Step 9: Step 9: Cleaning Up
First, clean up your basic equipment that did not have any solution on it.
In order to neutralize any hazardous lye, use vinegar. Vinegar should be poured over your thermometer, beaker, stir bar, and anything else that was in contact with lye. The vinegar neutralizes the chemicals and makes them safe to pour down your drain. Do not miss this step.
Next use soap to clean out any containers that were used with the Crisco and other fats.
Store all your equipment in a safe place.
Step 10: Step 10: How Did Our Soap Turn Out?
Our soap was by far not the ideal soap. It was not perfect, but had some good qualities. Most importantly, it did not burn or irritate the skin and it did not smell terrible. The ratios of fat to lye were good as well. The soap did not burn the skin and was mostly solidified. It is definitely not comparable to a commercial product, though.
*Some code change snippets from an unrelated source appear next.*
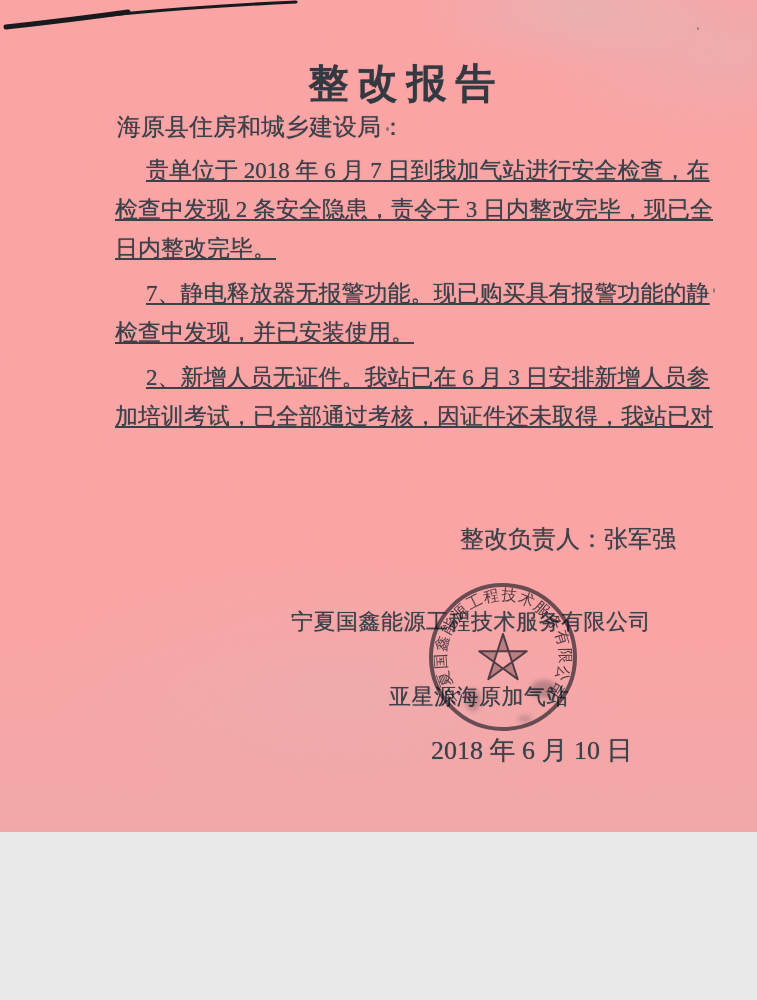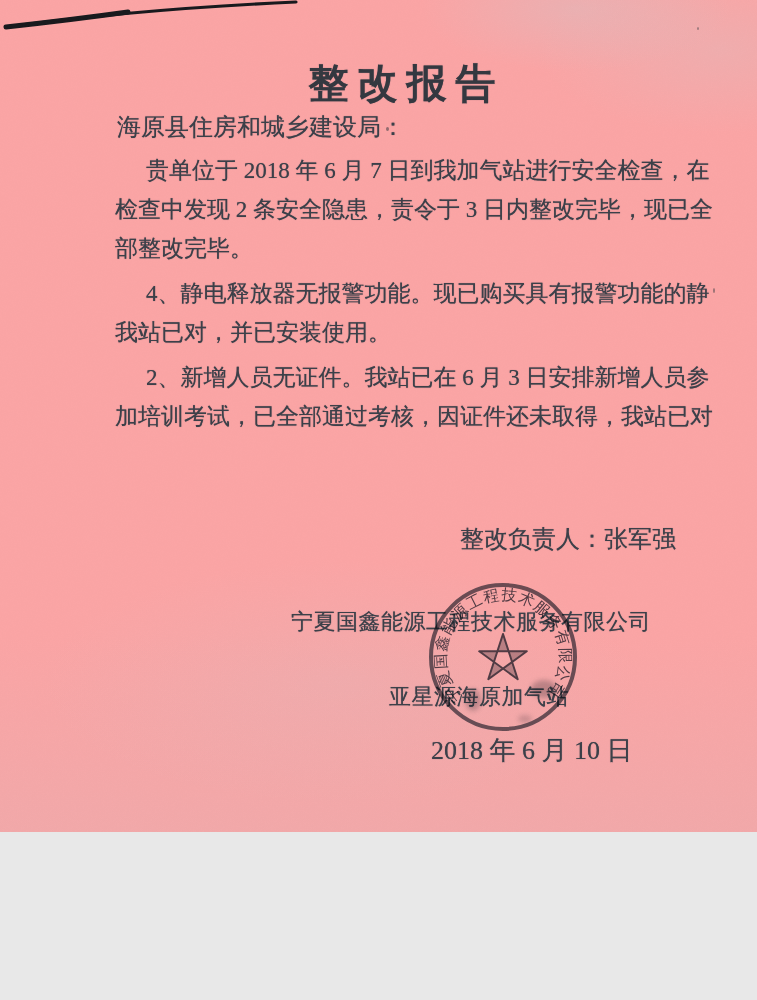--- a/index.html
+++ b/index.html
@@ -18,21 +18,21 @@
       linear-gradient(to bottom, rgba(0,0,0,0) 76%, rgba(188,192,198,0.14) 100%);
   }
   .txt{position:absolute;z-index:2;text-shadow:0 0 0.8px rgba(62,66,76,0.75);}
   .title{
     left:0;top:56px;width:757px;text-align:center;
     font-size:40px;font-weight:600;letter-spacing:9px;
     transform:translateX(28px);color:#33373f;
   }
   .addressee{left:117px;top:111px;font-size:24px;text-align:center;}
   .body{left:115px;top:151px;font-size:23px;line-height:39px;}
-  .body p{margin:0 16px 6px 0;}
+  .body p{margin:0 16px 6px 0;text-decoration:underline;}
   .body .line{display:block;white-space:pre;}
   .body .indent{padding-left:31px;}
   .signature{left:460px;top:523px;font-size:24px;}
   .company{left:291px;top:607px;font-size:22px;letter-spacing:0.5px;}
   .station{left:389px;top:648px;font-size:22px;letter-spacing:0.5px;margin-top:34px;}
   .date{left:431px;top:733px;font-size:26px;}
   .seal{position:absolute;left:413px;top:567px;z-index:3;mix-blend-mode:multiply;opacity:0.88;}
   .artifact{position:absolute;z-index:4;pointer-events:none;}
   .speck{position:absolute;background:#3c3e44;border-radius:50%;z-index:4;}
   .noise{position:absolute;inset:0;z-index:5;pointer-events:none;}
@@ -49,25 +49,25 @@
 
   <div class="txt title">整改报告</div>
 
   <div class="txt addressee">海原县住房和城乡建设局：</div>
   <div class="speck" style="left:386px;top:127px;width:3px;height:4px;opacity:0.55;"></div>
 
   <div class="txt body">
     <p>
       <span class="line indent">贵单位于 2018 年 6 月 7 日到我加气站进行安全检查，在</span>
       <span class="line">检查中发现 2 条安全隐患，责令于 3 日内整改完毕，现已全</span>
-      <span class="line">部整改完毕。</span>
+      <span class="line">日内整改完毕。</span>
     </p>
     <p>
-      <span class="line indent">4、静电释放器无报警功能。现已购买具有报警功能的静</span>
-      <span class="line">我站已对，并已安装使用。</span>
+      <span class="line indent">7、静电释放器无报警功能。现已购买具有报警功能的静</span>
+      <span class="line">检查中发现，并已安装使用。</span>
     </p>
     <p>
       <span class="line indent">2、新增人员无证件。我站已在 6 月 3 日安排新增人员参</span>
       <span class="line">加培训考试，已全部通过考核，因证件还未取得，我站已对</span>
     </p>
   </div>
 
   <div class="txt signature">
     <span>整改负责人：</span><span>张军强</span>
   </div>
However, our soap was also a little too soft towards to top due to the soap not being fully "cooked". It is important to be careful adding other additives to the soap due to the importance of the ratios being exact. If you add too much of something, it could cause it to go hard, soft, not smell great, irritate the skin, etc.
In comparison to other groups in the class, our soap turned out fairly well. There were some that were better, but there were definitely some that did not turn out well or did not become soap at all. Some students added dyes, aromas, or other additives. For example, one group added brown sugar to their soap, and it turned out very well. Others, some using additives and some not, did not even solidify, or smelled very bad. Our soap may not have been the best but this was definitely a successful lab.